🤖 AI Summary
High-resolution image understanding remains a critical bottleneck for multimodal large language models (MLLMs). Existing region-based retrieval-augmented methods often fragment coherent objects, distorting semantic similarity computation. To address this, we propose a synergistic framework integrating multi-resolution semantic fusion with sliding-window open-vocabulary detection. First, we extract multi-scale image features and construct a cross-resolution semantic similarity graph to mitigate segmentation-induced semantic bias. Second, we employ a training-free sliding-window detector for global, fine-grained object localization and semantic alignment.
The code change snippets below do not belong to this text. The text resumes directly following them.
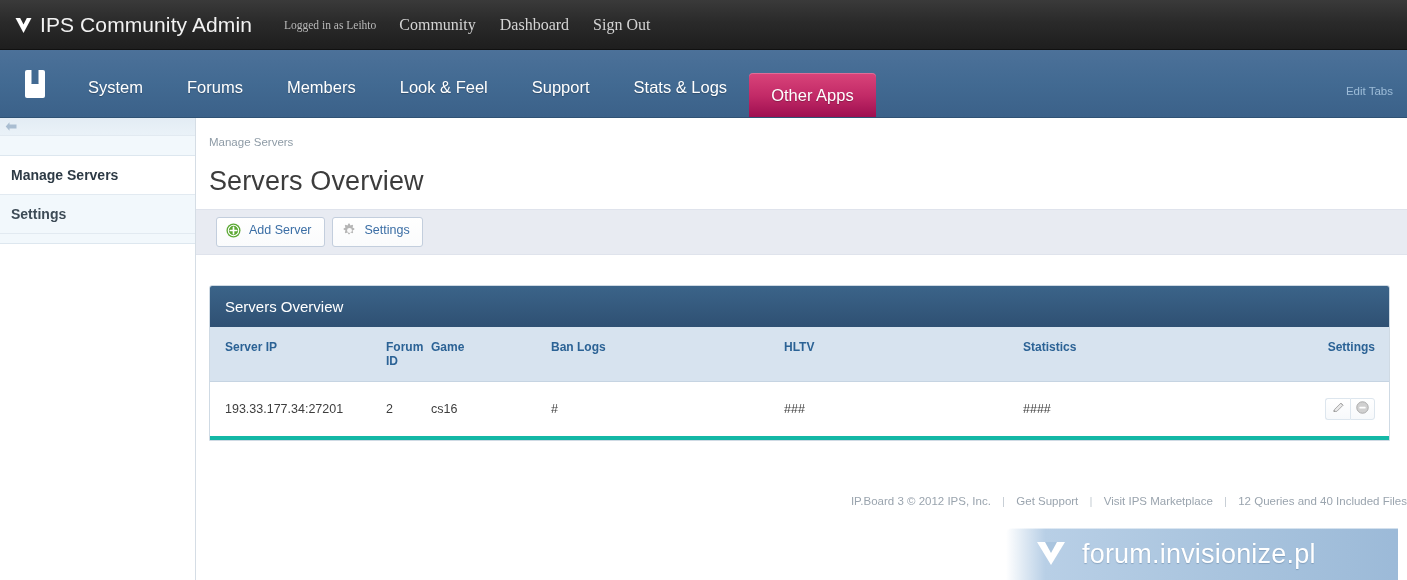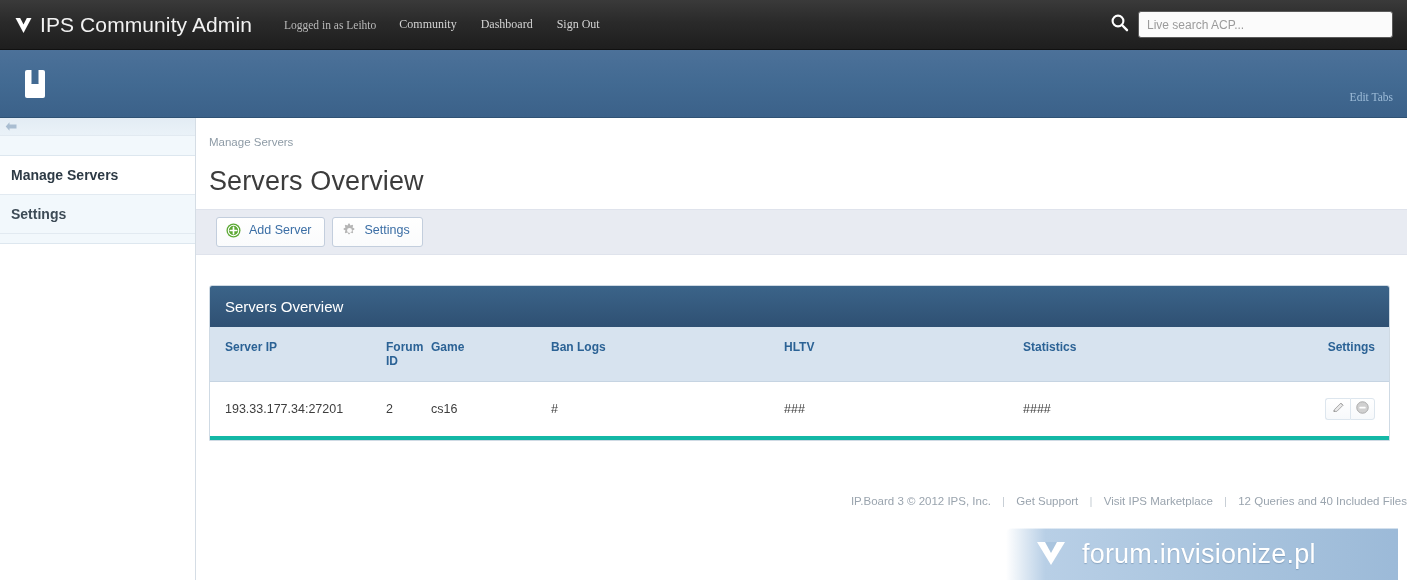--- a/index.html
+++ b/index.html
@@ -45,21 +45,21 @@
     font-family: Liberation Serif, serif;
   }
   .topnav .loggedin {
     color: #b9b9b9;
     font-size: 11.5px;
     padding: 6px 10px;
     white-space: nowrap;
   }
   .topnav a {
     color: #d4d4d4;
-    font-size: 12px;
+    font-size: 16px;
     text-decoration: none;
     padding: 7px 11px;
     border-radius: 4px;
     white-space: nowrap;
   }
   .searchwrap {
     margin-left: auto;
     display: flex;
     align-items: center;
     gap: 9px;
@@ -114,23 +114,22 @@
     margin-bottom: 0;
     height: 44px;
     line-height: 44px;
     padding: 0 22px;
   }
   .edit-tabs {
     margin-left: auto;
     color: #9dbcd8;
     font-size: 11.5px;
     text-decoration: none;
-    margin-bottom: 14px;
-    white-space: nowrap;
-    font-family: Liberation Serif, serif;
+    margin-bottom: 20px;
+    white-space: nowrap;
   }
 
   
   .bodywrap { display: flex; height: 462px; }
 
   .sidebar {
     width: 196px;
     flex: none;
     background: #ffffff;
     border-right: 1px solid #d5dde5;
@@ -320,39 +319,39 @@
     <span>IPS Community Admin</span>
   </div>
 
   <div class="topnav">
     <span class="loggedin">Logged in as Leihto</span>
     <a href="#">Community</a>
     <a href="#">Dashboard</a>
     <a href="#">Sign Out</a>
   </div>
 
-  <div class="searchwrap">
-    <span class="search-icon">
-      <svg width="19" height="19" viewBox="0 0 19 19">
-        <circle cx="8" cy="8" r="5.4" fill="none" stroke="#ffffff" stroke-width="2.1"></circle>
-        <line x1="12" y1="12" x2="17" y2="17.2" stroke="#ffffff" stroke-width="2.4" stroke-linecap="round"></line>
-      </svg>
-    </span>
-    <input class="search-input" type="text" placeholder="Live search ACP..." style="">
-  </div>
 </div>
 
 <div class="mainnav">
   <span class="applogo">
     <svg width="26" height="30" viewBox="0 0 26 30">
       <rect x="3" y="1" width="20" height="28" rx="2" fill="#ffffff"></rect>
       <rect x="9.5" y="1" width="7" height="14" fill="#426a92"></rect>
       <path d="M9.5 15 L13 11.5 L16.5 15 Z" fill="#426a92"></path>
     </svg>
   </span>
+  <div class="navitems">
+    <a class="navitem" href="#">System</a>
+    <a class="navitem" href="#">Forums</a>
+    <a class="navitem" href="#">Members</a>
+    <a class="navitem" href="#">Look &amp; Feel</a>
+    <a class="navitem" href="#">Support</a>
+    <a class="navitem" href="#">Stats &amp; Logs</a>
+    <a class="navitem active" href="#">Other Apps</a>
+  </div>
   <a class="edit-tabs" href="#">Edit Tabs</a>
 </div>
 
 <div class="bodywrap">
 
   <div class="sidebar">
     <div class="sb-collapse">
       <span>
         <svg width="13" height="11" viewBox="0 0 13 11">
           <path d="M4.5 1.2 L4.5 3.6 L11.5 3.6 L11.5 7.4 L4.5 7.4 L4.5 9.8 L0.7 5.5 Z" fill="#a9bdd1"></path>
Our approach seamlessly integrates pretrained retrieval-augmented generation (RAG) models with open-vocabulary detection capabilities—requiring no additional annotations or model fine-tuning. Evaluated on multiple high-resolution understanding benchmarks, it consistently improves the performance of mainstream MLLMs, demonstrating the effectiveness of cross-scale semantic modeling and zero-shot localization.
📝 Abstract
Understanding high-resolution images remains a significant challenge for multimodal large language models (MLLMs). Recent study address this issue by dividing the image into smaller crops and computing the semantic similarity between each crop and a query using a pretrained retrieval-augmented generation (RAG) model. The most relevant crops are then selected to localize the target object and suppress irrelevant information. However, such crop-based processing can fragment complete objects across multiple crops, thereby disrupting the computation of semantic similarity. In our experiments, we find that image crops of objects with different sizes are better handled at different resolutions. Based on this observation, we propose Multi-resolution Retrieval-Detection (MRD), a training-free framework for high-resolution image understanding. To address the issue of semantic similarity bias caused by objects being split across different image crops, we propose a multi-resolution semantic fusion method, which integrates semantic similarity maps obtained at different resolutions to produce more accurate semantic information and preserve the integrity of target objects. Furthermore, to achieve direct localization of target objects at a global scale, we introduce an open-vocalbulary object detection (OVD) model that identifies object regions using a sliding-window approach.Experiments on high-resolution image understanding benchmarks using different MLLMs demonstrate the effectiveness of our approach.